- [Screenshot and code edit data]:
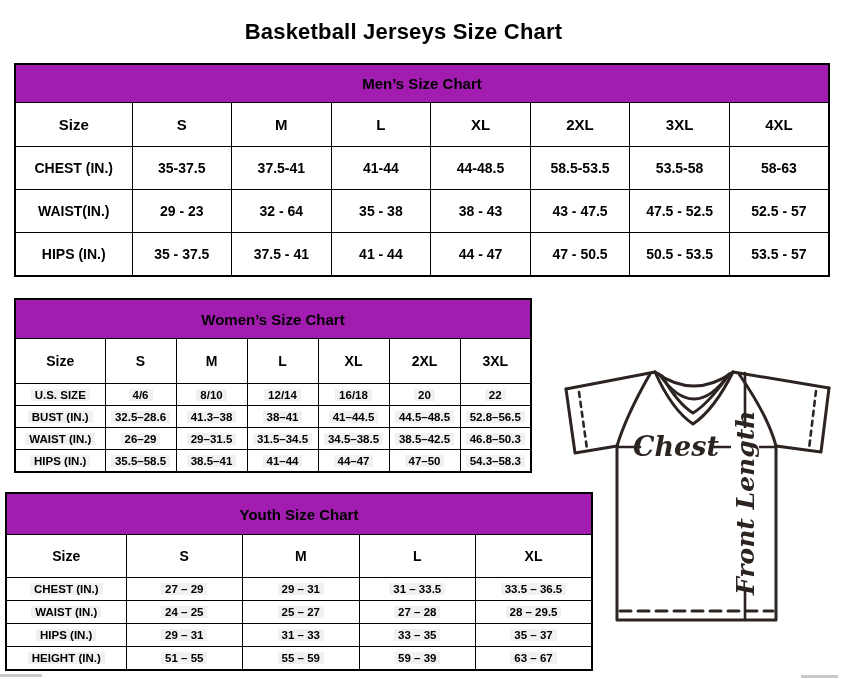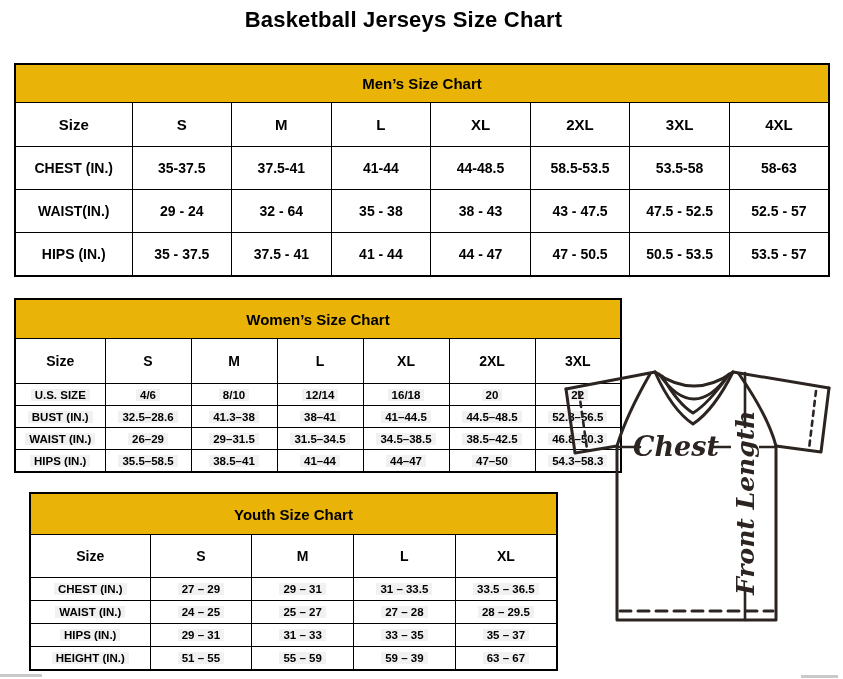--- a/index.html
+++ b/index.html
@@ -8,7 +8,7 @@
     font-family:"Liberation Sans",sans-serif;color:#000;overflow:hidden;
   }
   .page-title{
-    position:absolute;top:7px;left:0;width:807px;text-align:center;
+    position:absolute;top:19px;left:0;width:807px;text-align:center;
     font-size:22px;font-weight:bold;letter-spacing:0.2px;
   }
   table{border-collapse:collapse;table-layout:fixed;position:absolute;background:#fff;}

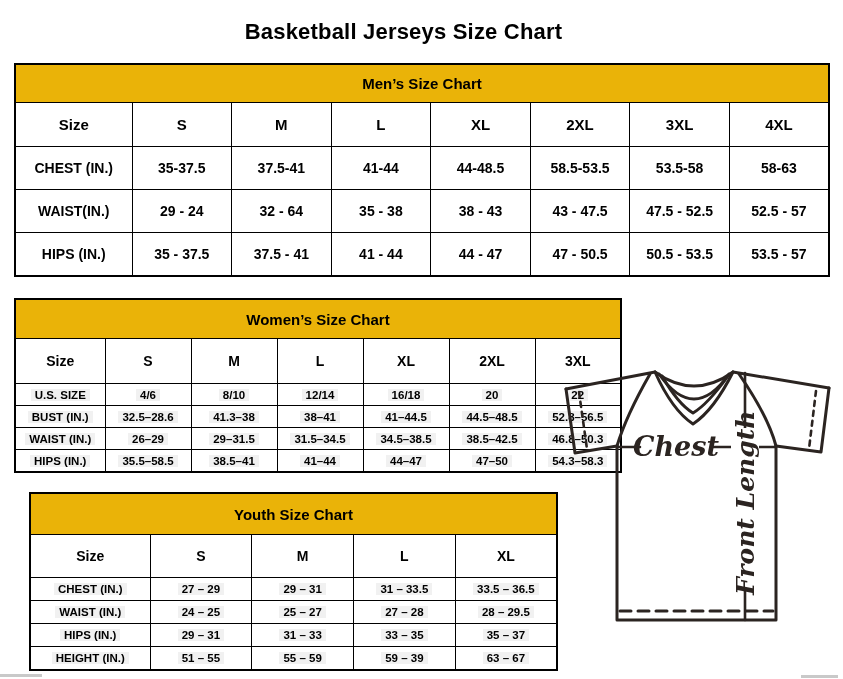--- a/index.html
+++ b/index.html
@@ -15,7 +15,7 @@
   table{border:2.5px solid #000;}
   td{border:1.6px solid #000;text-align:center;vertical-align:middle;
      font-weight:bold;padding:0;overflow:hidden;white-space:nowrap;}
-  .band td{background:#eab308;font-size:15px;}
+  .band td{background:#a21caf;font-size:15px;}
   
   #mens{left:14px;top:63px;width:816px;}
   #mens .band td{height:37px;}

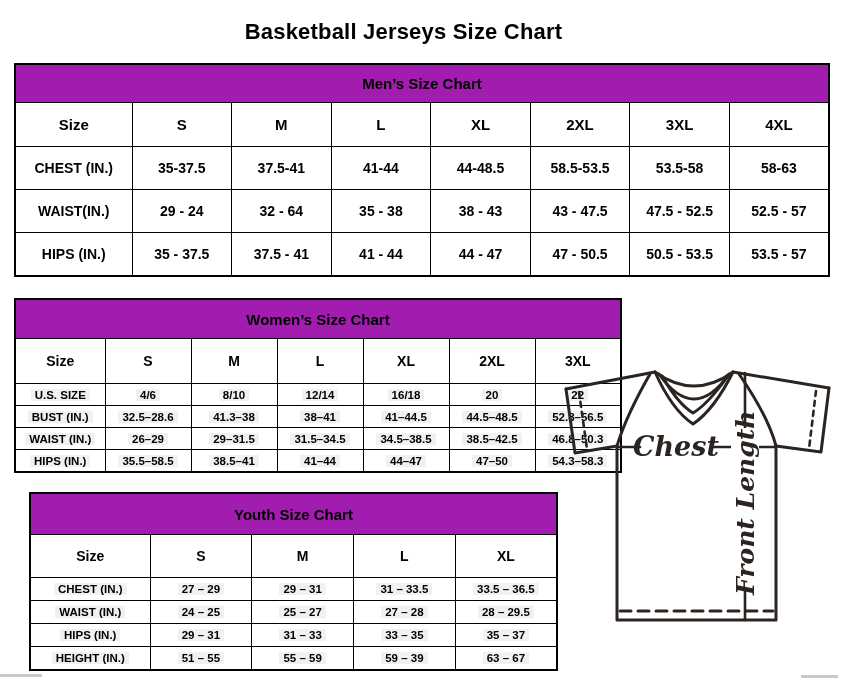--- a/index.html
+++ b/index.html
@@ -80,7 +80,7 @@
   </tr>
   <tr class="data-row">
     <td>WAIST(IN.)</td>
-    <td>29 - 24</td>
+    <td>29 - 23</td>
     <td>32 - 64</td>
     <td>35 - 38</td>
     <td>38 - 43</td>

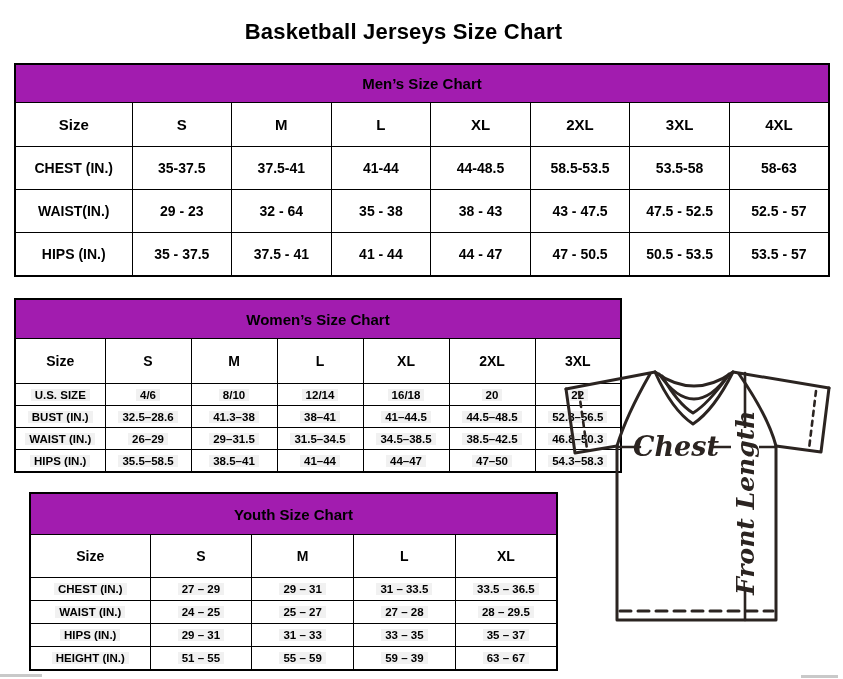--- a/index.html
+++ b/index.html
@@ -22,7 +22,7 @@
   #mens .size-row td{height:43px;font-size:15px;}
   #mens .data-row td{height:42px;font-size:14px;}
   
-  #womens{left:14px;top:298px;width:608px;border-radius:21px;}
+  #womens{left:14px;top:298px;width:518px;border-radius:21px;}
   #womens .band td{height:38px;}
   #womens .size-row td{height:44px;font-size:14px;}
   #womens .data-row td{height:21px;font-size:11.5px;}

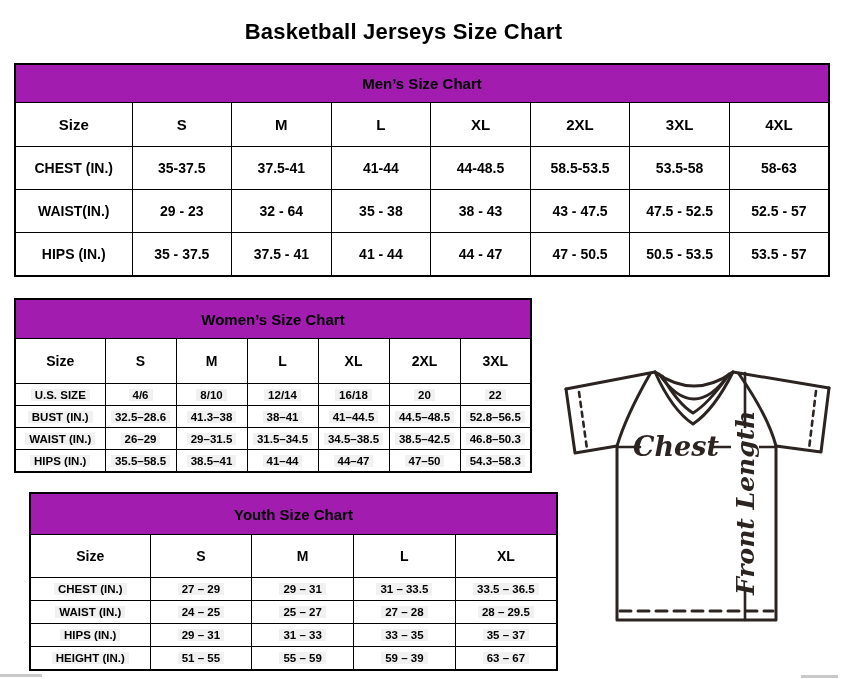--- a/index.html
+++ b/index.html
@@ -27,7 +27,7 @@
   #womens .size-row td{height:44px;font-size:14px;}
   #womens .data-row td{height:21px;font-size:11.5px;}
   
-  #youth{left:29px;top:492px;width:529px;}
+  #youth{left:5px;top:492px;width:588px;}
   #youth .band td{height:40px;}
   #youth .size-row td{height:42px;font-size:14px;}
   #youth .data-row td{height:22px;font-size:11.5px;}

- [What you will do]:
Go through the lines above and write each one out verbatim, skipping the pictures.

- [Answer to this problem]:
--- a/index.html
+++ b/index.html
@@ -8,7 +8,7 @@
     font-family:"Liberation Sans",sans-serif;color:#000;overflow:hidden;
   }
   .page-title{
-    position:absolute;top:7px;left:0;width:807px;text-align:center;
+    position:absolute;top:19px;left:0;width:807px;text-align:center;
     font-size:22px;font-weight:bold;letter-spacing:0.2px;
   }
   table{border-collapse:collapse;table-layout:fixed;position:absolute;background:#fff;}

--- a/index.html
+++ b/index.html
@@ -15,7 +15,7 @@
   table{border:2.5px solid #000;}
   td{border:1.6px solid #000;text-align:center;vertical-align:middle;
      font-weight:bold;padding:0;overflow:hidden;white-space:nowrap;}
-  .band td{background:#eab308;font-size:15px;}
+  .band td{background:#a21caf;font-size:15px;}
   
   #mens{left:14px;top:63px;width:816px;}
   #mens .band td{height:37px;}

--- a/index.html
+++ b/index.html
@@ -80,7 +80,7 @@
   </tr>
   <tr class="data-row">
     <td>WAIST(IN.)</td>
-    <td>29 - 24</td>
+    <td>29 - 23</td>
     <td>32 - 64</td>
     <td>35 - 38</td>
     <td>38 - 43</td>

--- a/index.html
+++ b/index.html
@@ -22,7 +22,7 @@
   #mens .size-row td{height:43px;font-size:15px;}
   #mens .data-row td{height:42px;font-size:14px;}
   
-  #womens{left:14px;top:298px;width:608px;border-radius:21px;}
+  #womens{left:14px;top:298px;width:518px;border-radius:21px;}
   #womens .band td{height:38px;}
   #womens .size-row td{height:44px;font-size:14px;}
   #womens .data-row td{height:21px;font-size:11.5px;}

--- a/index.html
+++ b/index.html
@@ -27,7 +27,7 @@
   #womens .size-row td{height:44px;font-size:14px;}
   #womens .data-row td{height:21px;font-size:11.5px;}
   
-  #youth{left:29px;top:492px;width:529px;}
+  #youth{left:5px;top:492px;width:588px;}
   #youth .band td{height:40px;}
   #youth .size-row td{height:42px;font-size:14px;}
   #youth .data-row td{height:22px;font-size:11.5px;}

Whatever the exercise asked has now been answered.